↓↓↓
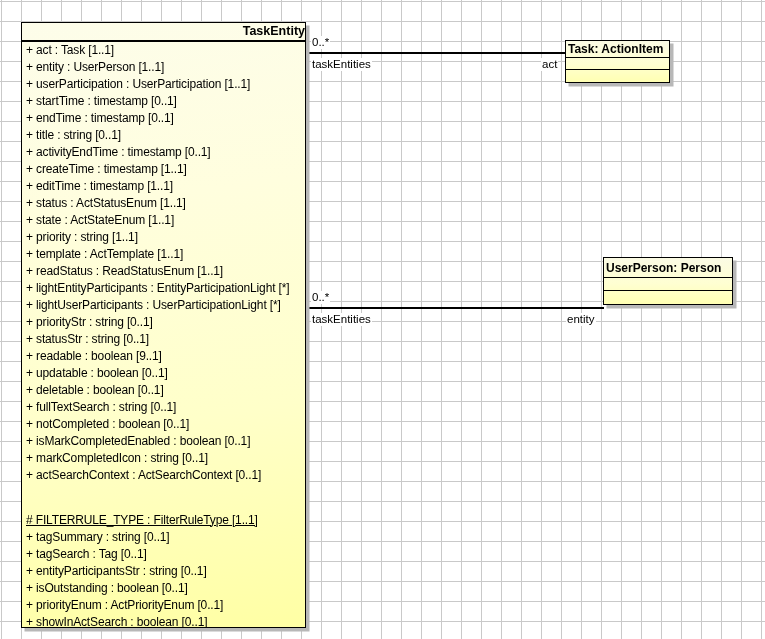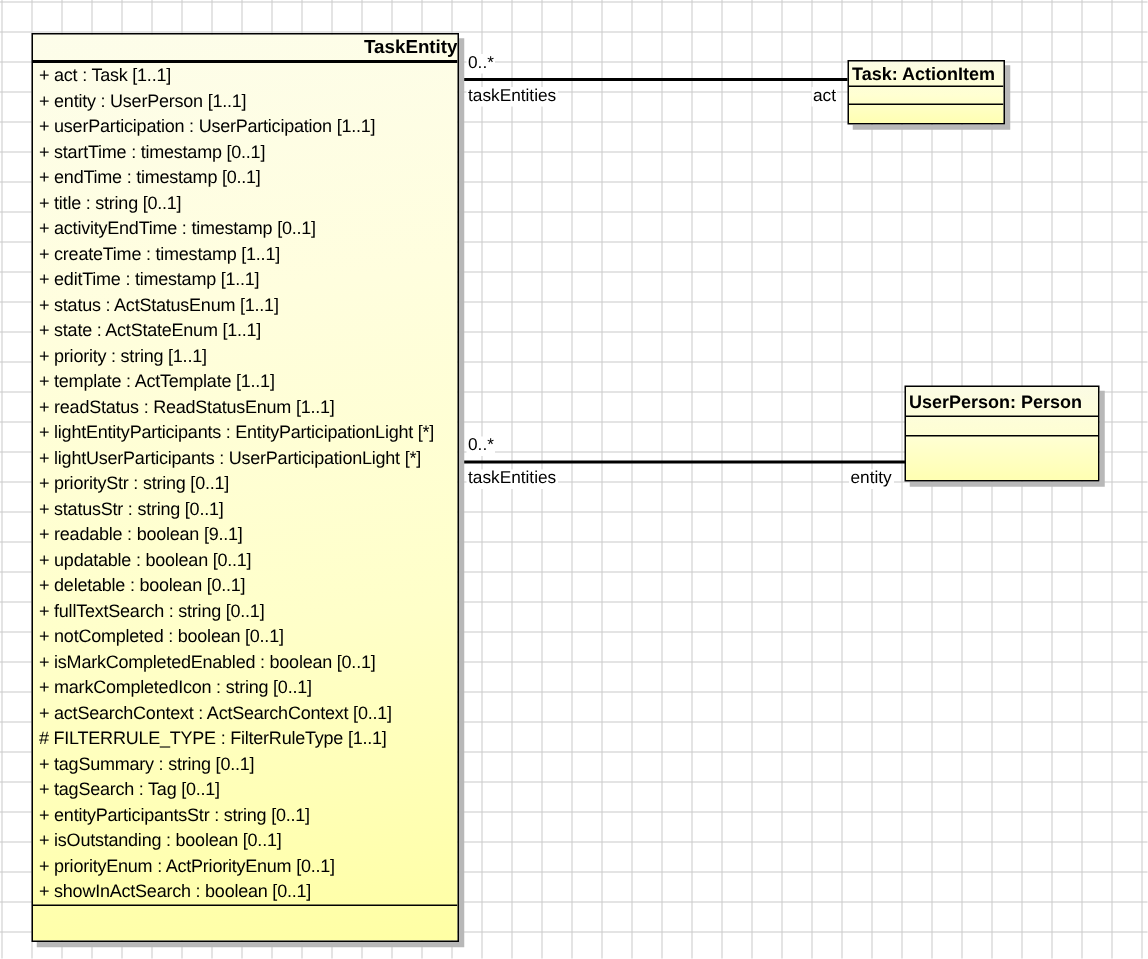--- a/index.html
+++ b/index.html
@@ -36,34 +36,34 @@
     flex: 0 0 auto; height: 16.5px; line-height: 17px;
     border-bottom: 2px solid #000;
     font-weight: bold; font-size: 12.5px; text-align: right;
   }
   .te-attrs { flex: 0 0 auto; }
   .attr-row {
     height: 17px; line-height: 17px;
     font-size: 12px; letter-spacing: -0.15px;
     padding-left: 4px; white-space: nowrap; overflow: hidden;
   }
-  .attr-row.static-attr { text-decoration-thickness: 1px; }
+  .attr-row.static-attr { text-decoration: underline; text-decoration-thickness: 1px; margin-top: 28px; }
   .te-footer { flex: 1 1 auto; border-top: 1.5px solid #000; }
   
   .small-title {
     flex: 0 0 auto;
     font-weight: bold; font-size: 12px;
     padding: 1px 2px 0 2px; white-space: nowrap;
     border-bottom: 1.5px solid #000;
   }
   #cls-task { left: 565px; top: 40px; width: 105px; height: 43px; }
   #cls-task .small-title { height: 15px; line-height: 15px; }
   #cls-task .comp-1 { flex: 0 0 auto; height: 10.5px; border-bottom: 1.5px solid #000; }
   #cls-task .comp-2 { flex: 1 1 auto; }
-  #cls-userperson { left: 603px; top: 257px; width: 130px; height: 64px; }
+  #cls-userperson { left: 603px; top: 257px; width: 130px; height: 48px; }
   #cls-userperson .small-title { height: 18px; line-height: 19px; }
   #cls-userperson .comp-1 { flex: 0 0 auto; height: 12px; border-bottom: 1.5px solid #000; }
   #cls-userperson .comp-2 { flex: 1 1 auto; }
   
   .assoc-line { position: absolute; height: 1.5px; background: #000; }
   #line-act    { left: 306px; top: 52px;  width: 259px; }
   #line-entity { left: 306px; top: 307px; width: 298px; }
   .assoc-label {
     position: absolute; font-size: 11.5px; line-height: 13px;
     background: #ffffff; padding: 0 1px; white-space: nowrap;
↑↑↑
■ What is being asked ■
Give the material again exactly as it is, but keep the pictures out.

■ Answer to this exercise ■
--- a/index.html
+++ b/index.html
@@ -36,34 +36,34 @@
     flex: 0 0 auto; height: 16.5px; line-height: 17px;
     border-bottom: 2px solid #000;
     font-weight: bold; font-size: 12.5px; text-align: right;
   }
   .te-attrs { flex: 0 0 auto; }
   .attr-row {
     height: 17px; line-height: 17px;
     font-size: 12px; letter-spacing: -0.15px;
     padding-left: 4px; white-space: nowrap; overflow: hidden;
   }
-  .attr-row.static-attr { text-decoration-thickness: 1px; }
+  .attr-row.static-attr { text-decoration: underline; text-decoration-thickness: 1px; margin-top: 28px; }
   .te-footer { flex: 1 1 auto; border-top: 1.5px solid #000; }
   
   .small-title {
     flex: 0 0 auto;
     font-weight: bold; font-size: 12px;
     padding: 1px 2px 0 2px; white-space: nowrap;
     border-bottom: 1.5px solid #000;
   }
   #cls-task { left: 565px; top: 40px; width: 105px; height: 43px; }
   #cls-task .small-title { height: 15px; line-height: 15px; }
   #cls-task .comp-1 { flex: 0 0 auto; height: 10.5px; border-bottom: 1.5px solid #000; }
   #cls-task .comp-2 { flex: 1 1 auto; }
-  #cls-userperson { left: 603px; top: 257px; width: 130px; height: 64px; }
+  #cls-userperson { left: 603px; top: 257px; width: 130px; height: 48px; }
   #cls-userperson .small-title { height: 18px; line-height: 19px; }
   #cls-userperson .comp-1 { flex: 0 0 auto; height: 12px; border-bottom: 1.5px solid #000; }
   #cls-userperson .comp-2 { flex: 1 1 auto; }
   
   .assoc-line { position: absolute; height: 1.5px; background: #000; }
   #line-act    { left: 306px; top: 52px;  width: 259px; }
   #line-entity { left: 306px; top: 307px; width: 298px; }
   .assoc-label {
     position: absolute; font-size: 11.5px; line-height: 13px;
     background: #ffffff; padding: 0 1px; white-space: nowrap;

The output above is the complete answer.